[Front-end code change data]
══════

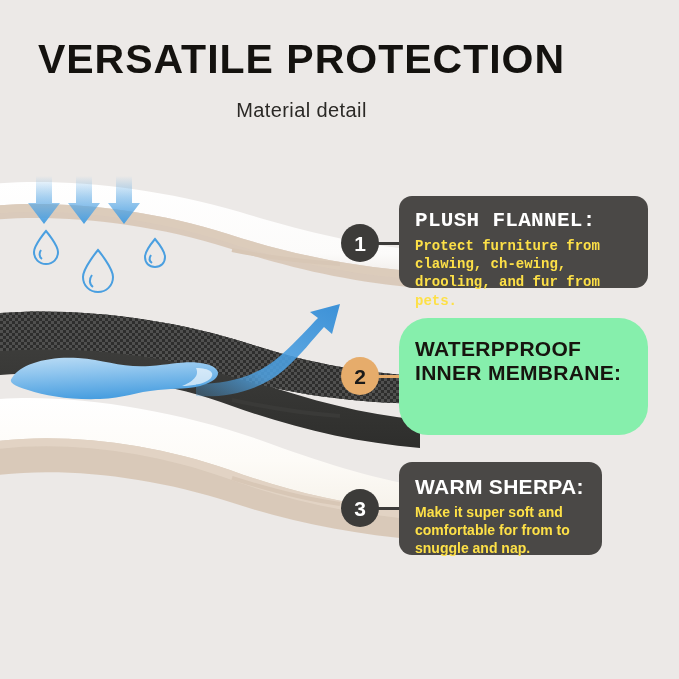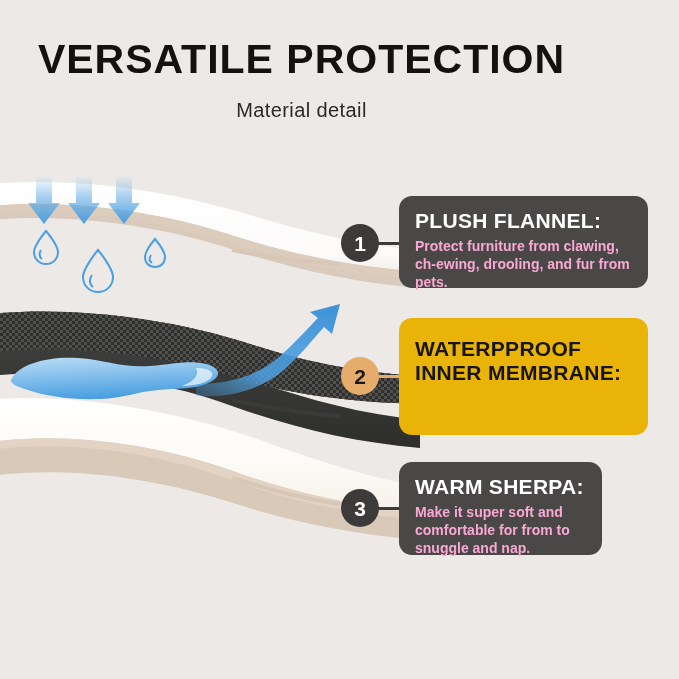"PLUSH FLANNEL:" div.box { font-family: none -> Liberation Mono, monospace }
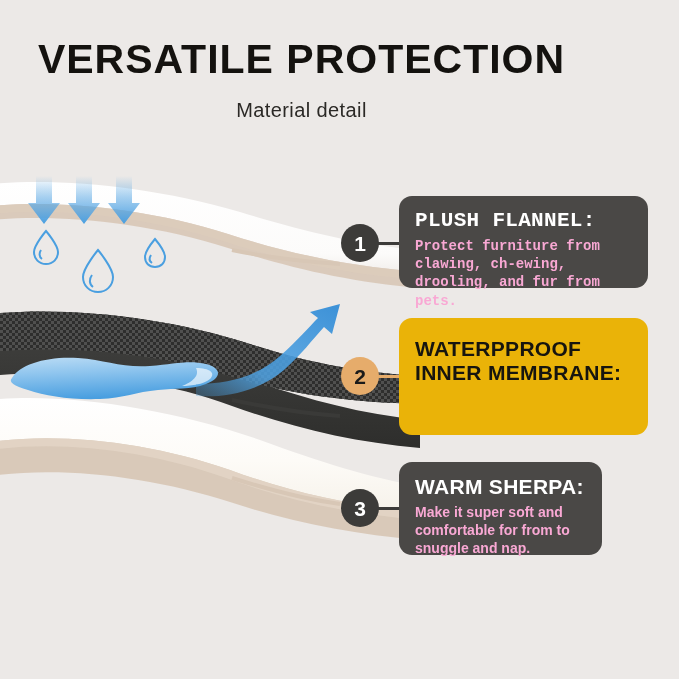"Protect furniture from clawing," .box.dark .bb { color: #f9a8d4 -> #fde047 }
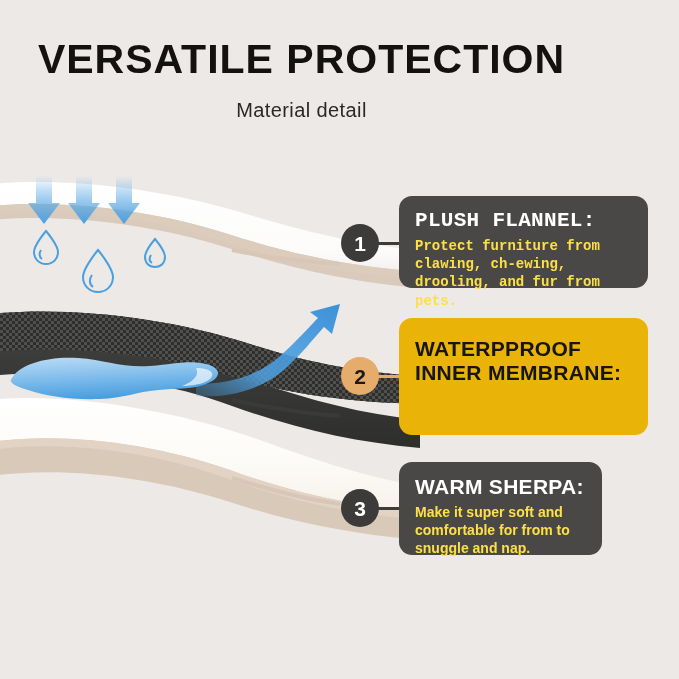"WATERPPROOF INNER MEMBRANE:" .box.accent { background: #eab308 -> #86efac; border-radius: none -> 29px }
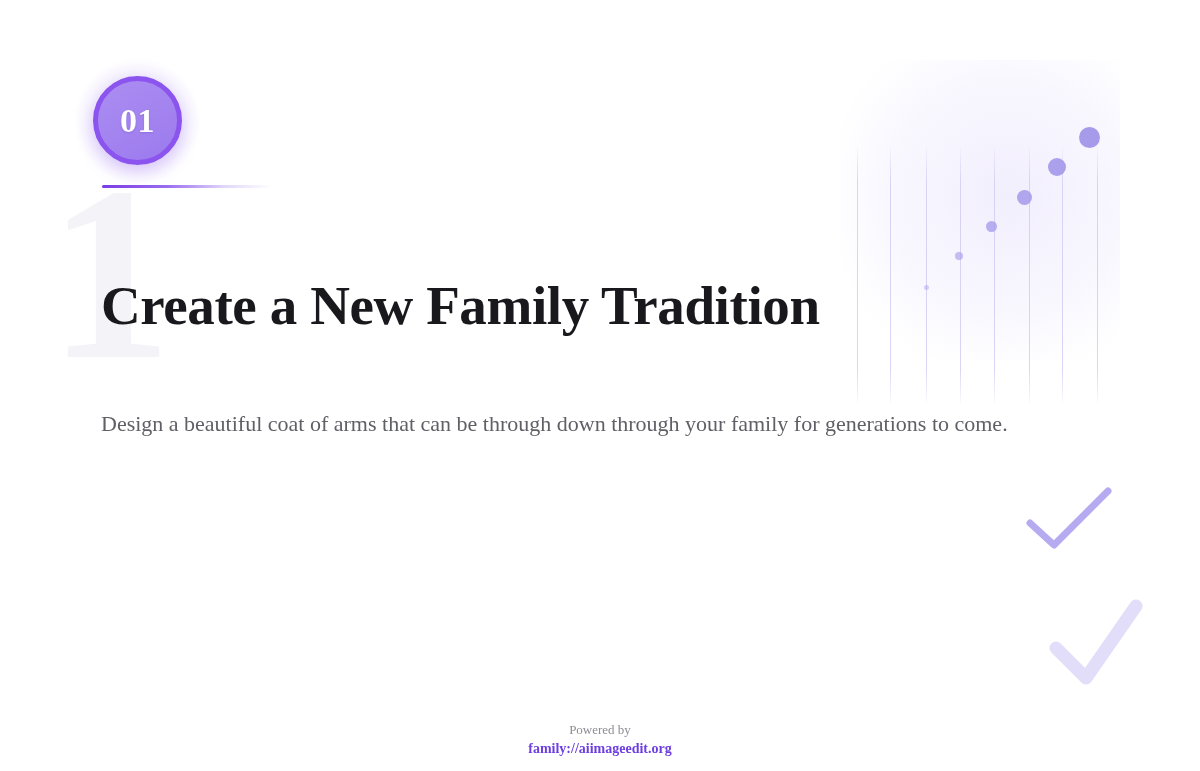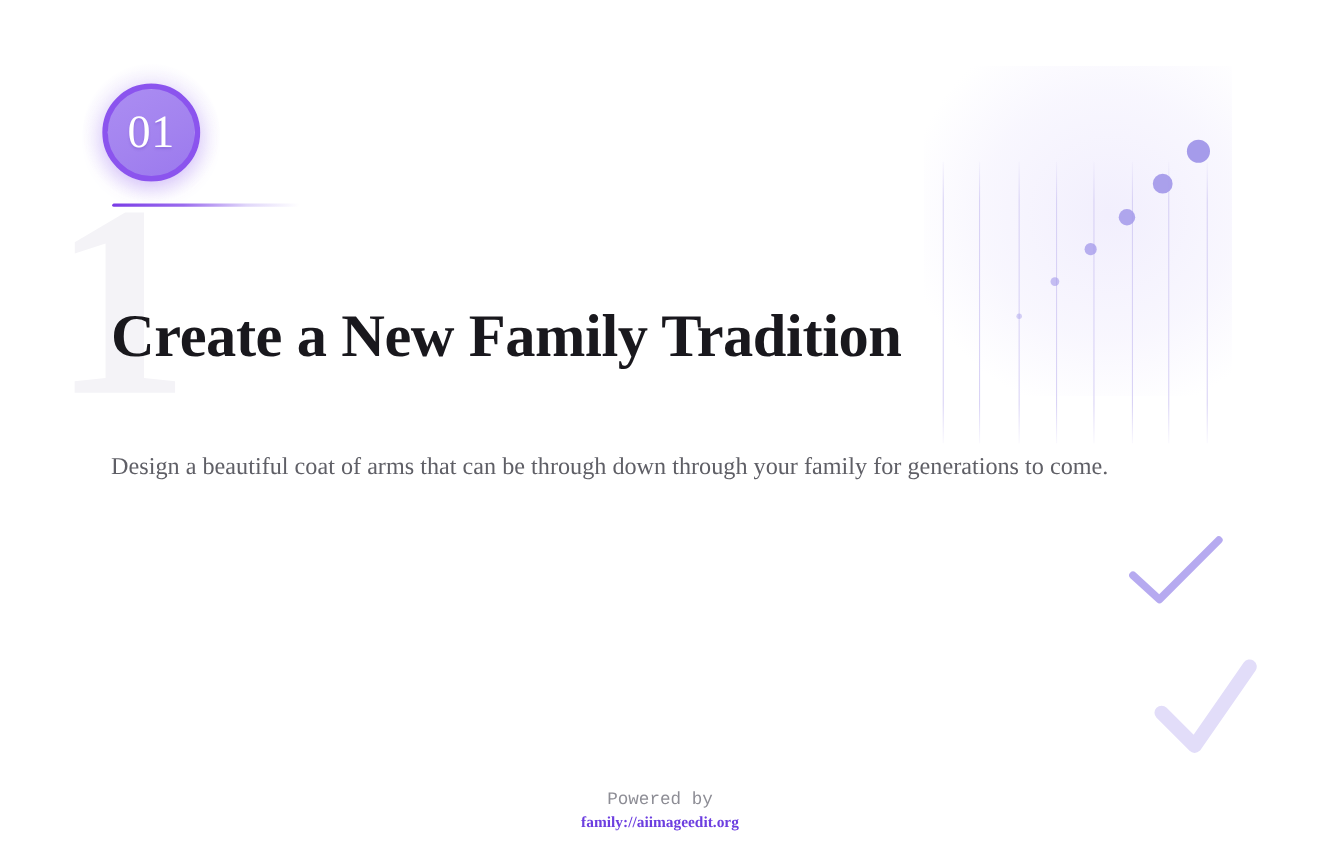"01" .badge-num { font-size: 42px -> 34px; font-weight: 400 -> 700 }
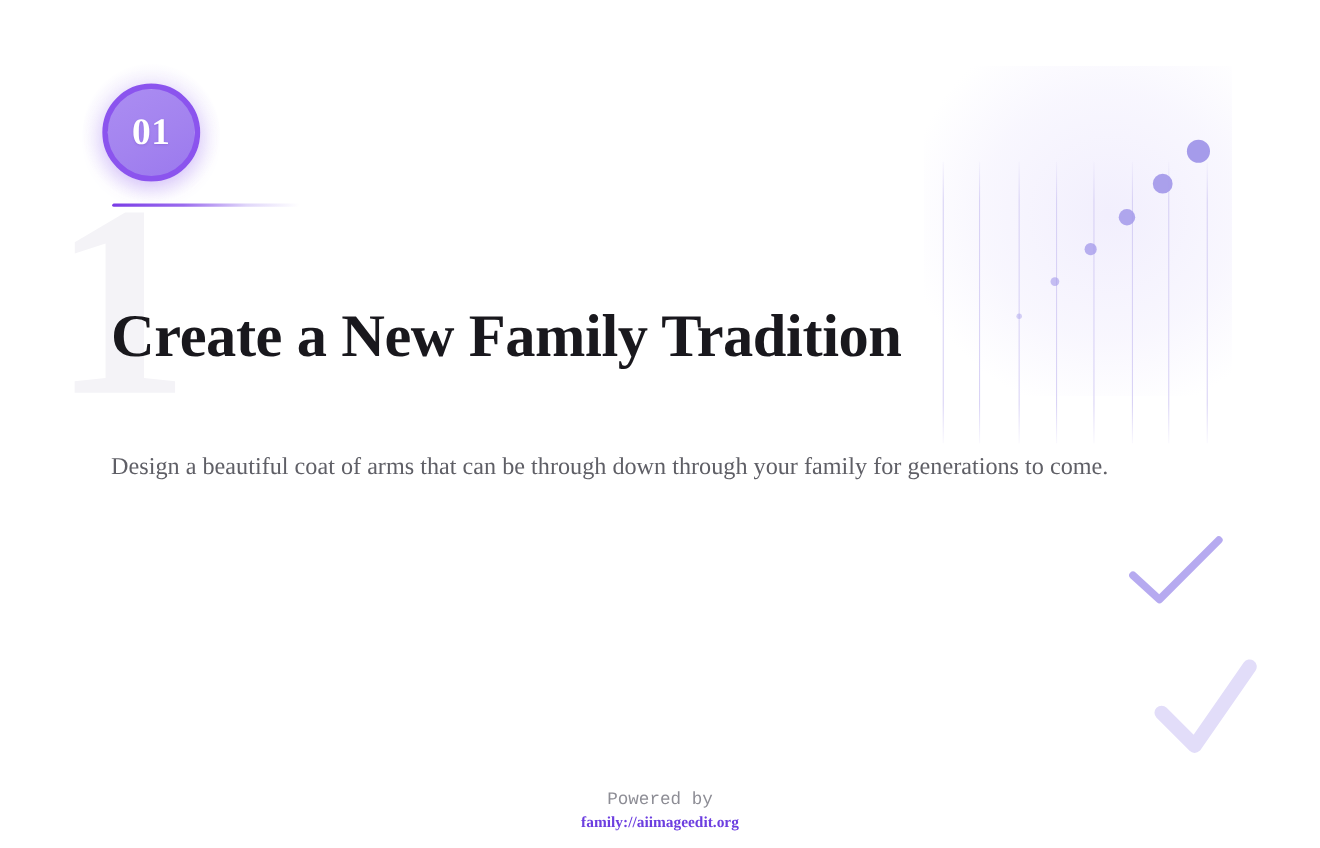"Powered by" .footer-powered { font-family: Liberation Mono, monospace -> Liberation Serif, serif; font-size: 16px -> 13px }
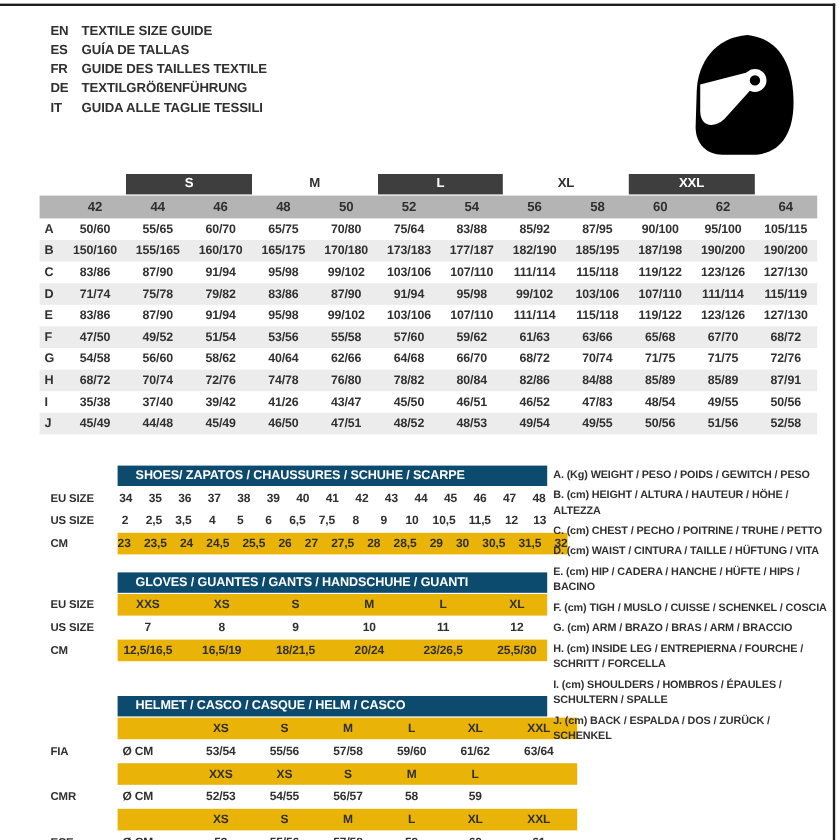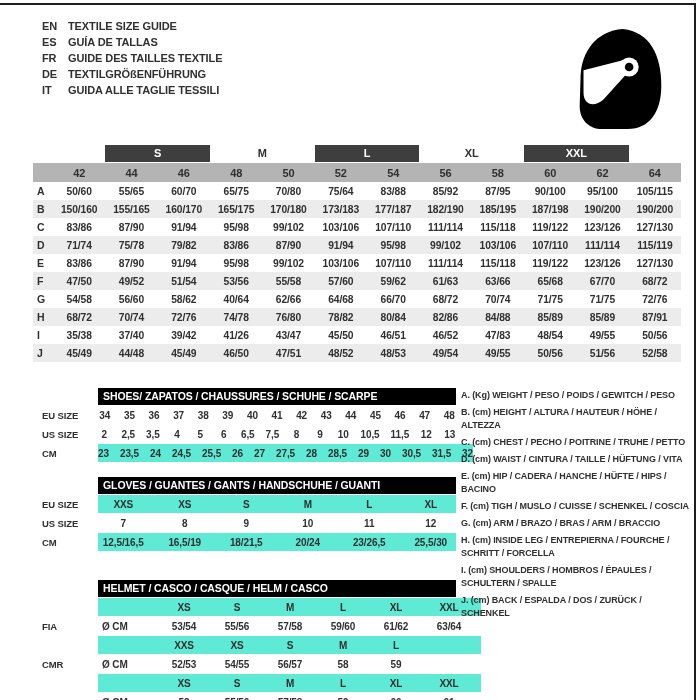"SHOES/ ZAPATOS / CHAUSSURES /" .sub-title { background: #000000 -> #0c4a6e; padding-left: 5px -> 15px }
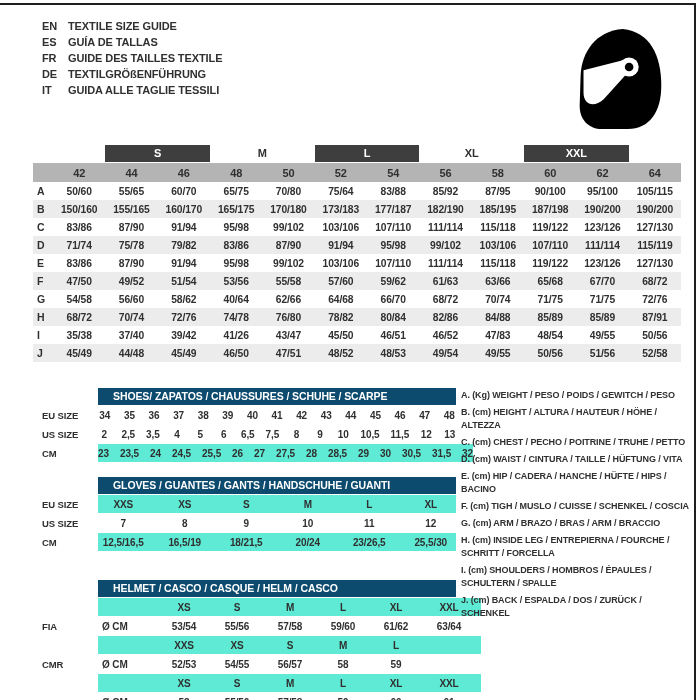"23" .shaded { background: #5eead4 -> #eab308 }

══════

DESCRIPTION OF THE TASK –
Without the pictures, retype all of the data above exactly.

SOLUTION FOR THIS TASK –
"PLUSH FLANNEL:" div.box { font-family: none -> Liberation Mono, monospace }
"Protect furniture from clawing," .box.dark .bb { color: #f9a8d4 -> #fde047 }
"WATERPPROOF INNER MEMBRANE:" .box.accent { background: #eab308 -> #86efac; border-radius: none -> 29px }
"01" .badge-num { font-size: 42px -> 34px; font-weight: 400 -> 700 }
"Powered by" .footer-powered { font-family: Liberation Mono, monospace -> Liberation Serif, serif; font-size: 16px -> 13px }
"SHOES/ ZAPATOS / CHAUSSURES /" .sub-title { background: #000000 -> #0c4a6e; padding-left: 5px -> 15px }
"23" .shaded { background: #5eead4 -> #eab308 }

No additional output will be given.